[Extracted data entries]

▼

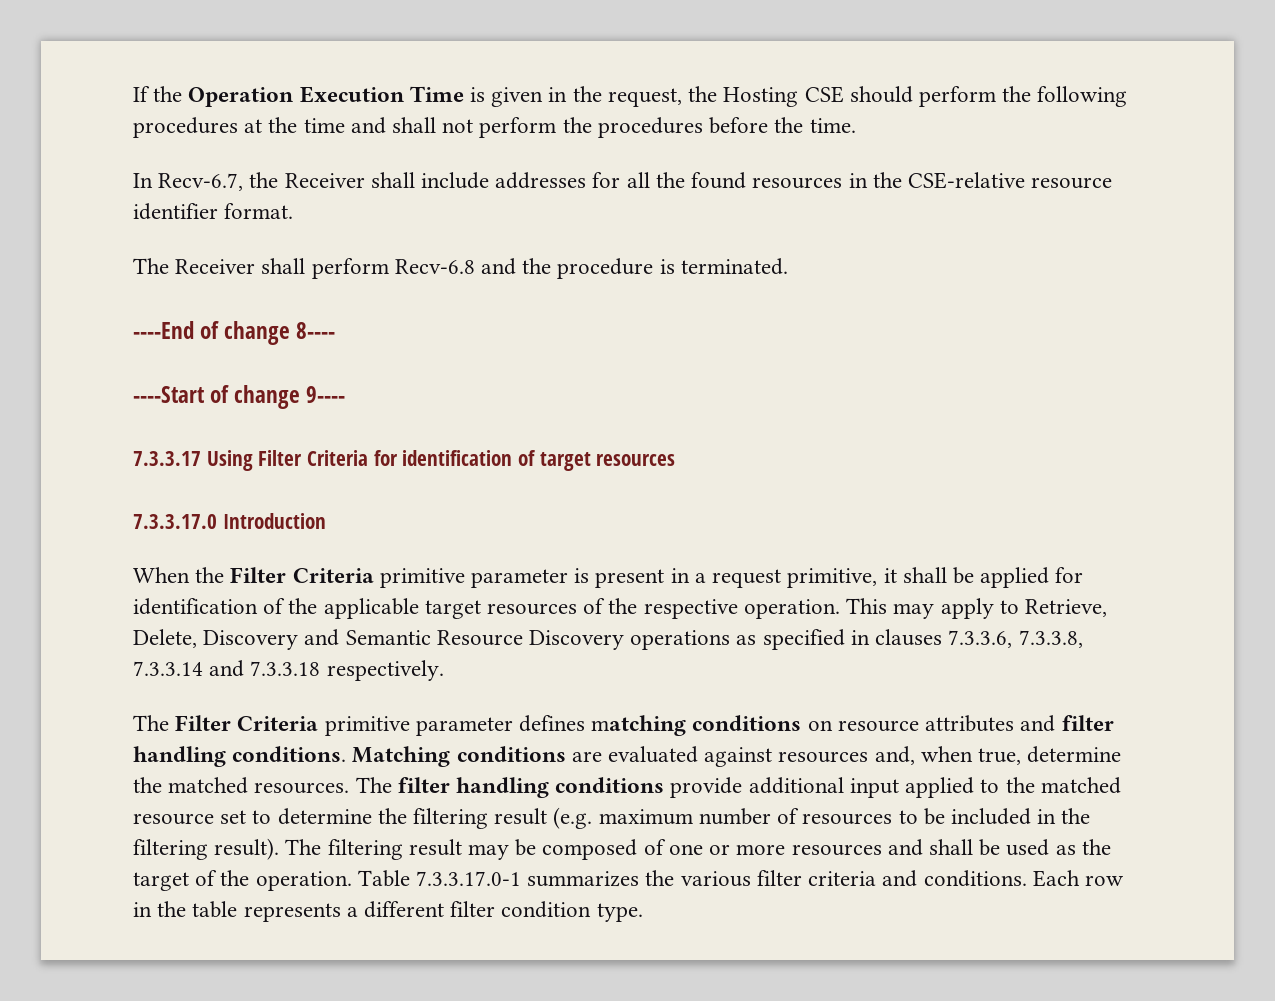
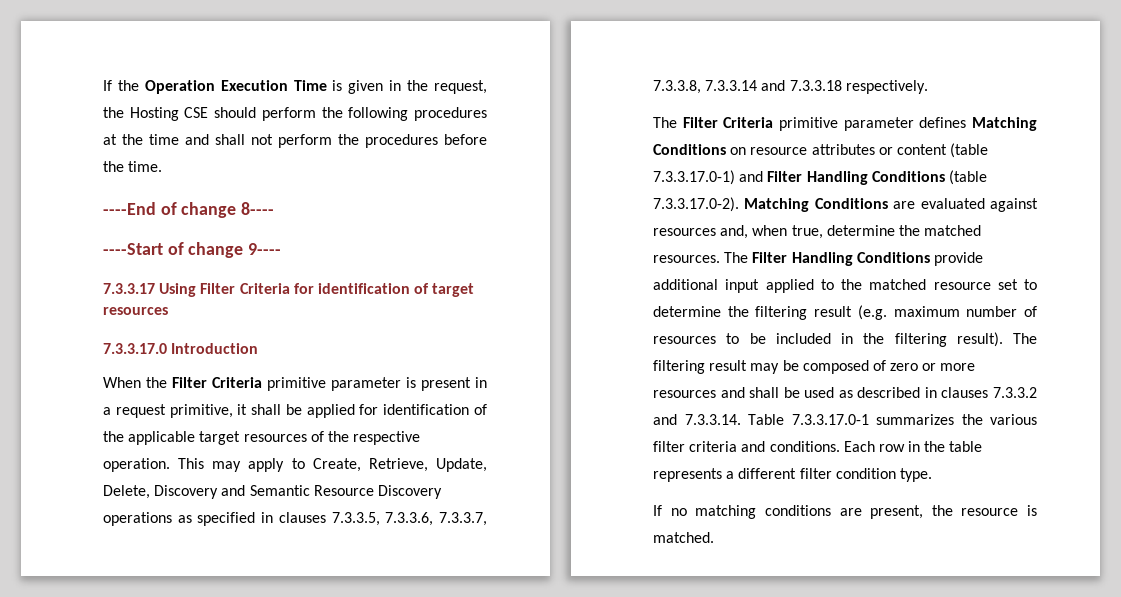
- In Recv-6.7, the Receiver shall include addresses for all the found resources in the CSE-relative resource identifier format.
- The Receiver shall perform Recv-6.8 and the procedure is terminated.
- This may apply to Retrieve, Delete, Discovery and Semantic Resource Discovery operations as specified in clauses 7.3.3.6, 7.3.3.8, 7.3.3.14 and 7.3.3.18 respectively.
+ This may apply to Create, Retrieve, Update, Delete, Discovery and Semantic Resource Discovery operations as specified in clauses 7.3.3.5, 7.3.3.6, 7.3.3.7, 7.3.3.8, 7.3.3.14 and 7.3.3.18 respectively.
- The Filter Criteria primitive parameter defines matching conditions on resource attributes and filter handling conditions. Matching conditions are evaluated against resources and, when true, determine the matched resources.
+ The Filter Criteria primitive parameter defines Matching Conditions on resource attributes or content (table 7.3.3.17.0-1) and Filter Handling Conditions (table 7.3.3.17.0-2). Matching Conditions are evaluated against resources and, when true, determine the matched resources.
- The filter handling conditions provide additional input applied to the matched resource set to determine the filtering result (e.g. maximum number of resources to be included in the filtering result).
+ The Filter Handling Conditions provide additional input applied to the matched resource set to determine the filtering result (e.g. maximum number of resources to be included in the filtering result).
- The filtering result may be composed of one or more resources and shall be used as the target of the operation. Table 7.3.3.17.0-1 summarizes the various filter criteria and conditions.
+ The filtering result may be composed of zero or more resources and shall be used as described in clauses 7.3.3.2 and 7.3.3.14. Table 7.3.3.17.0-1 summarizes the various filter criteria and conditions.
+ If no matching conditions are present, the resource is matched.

▲

Your answer must be an exact reproduction of all entries, containing no pictures.

- [FINISHED TASK]
- In Recv-6.7, the Receiver shall include addresses for all the found resources in the CSE-relative resource identifier format.
- The Receiver shall perform Recv-6.8 and the procedure is terminated.
- This may apply to Retrieve, Delete, Discovery and Semantic Resource Discovery operations as specified in clauses 7.3.3.6, 7.3.3.8, 7.3.3.14 and 7.3.3.18 respectively.
+ This may apply to Create, Retrieve, Update, Delete, Discovery and Semantic Resource Discovery operations as specified in clauses 7.3.3.5, 7.3.3.6, 7.3.3.7, 7.3.3.8, 7.3.3.14 and 7.3.3.18 respectively.
- The Filter Criteria primitive parameter defines matching conditions on resource attributes and filter handling conditions. Matching conditions are evaluated against resources and, when true, determine the matched resources.
+ The Filter Criteria primitive parameter defines Matching Conditions on resource attributes or content (table 7.3.3.17.0-1) and Filter Handling Conditions (table 7.3.3.17.0-2). Matching Conditions are evaluated against resources and, when true, determine the matched resources.
- The filter handling conditions provide additional input applied to the matched resource set to determine the filtering result (e.g. maximum number of resources to be included in the filtering result).
+ The Filter Handling Conditions provide additional input applied to the matched resource set to determine the filtering result (e.g. maximum number of resources to be included in the filtering result).
- The filtering result may be composed of one or more resources and shall be used as the target of the operation. Table 7.3.3.17.0-1 summarizes the various filter criteria and conditions.
+ The filtering result may be composed of zero or more resources and shall be used as described in clauses 7.3.3.2 and 7.3.3.14. Table 7.3.3.17.0-1 summarizes the various filter criteria and conditions.
+ If no matching conditions are present, the resource is matched.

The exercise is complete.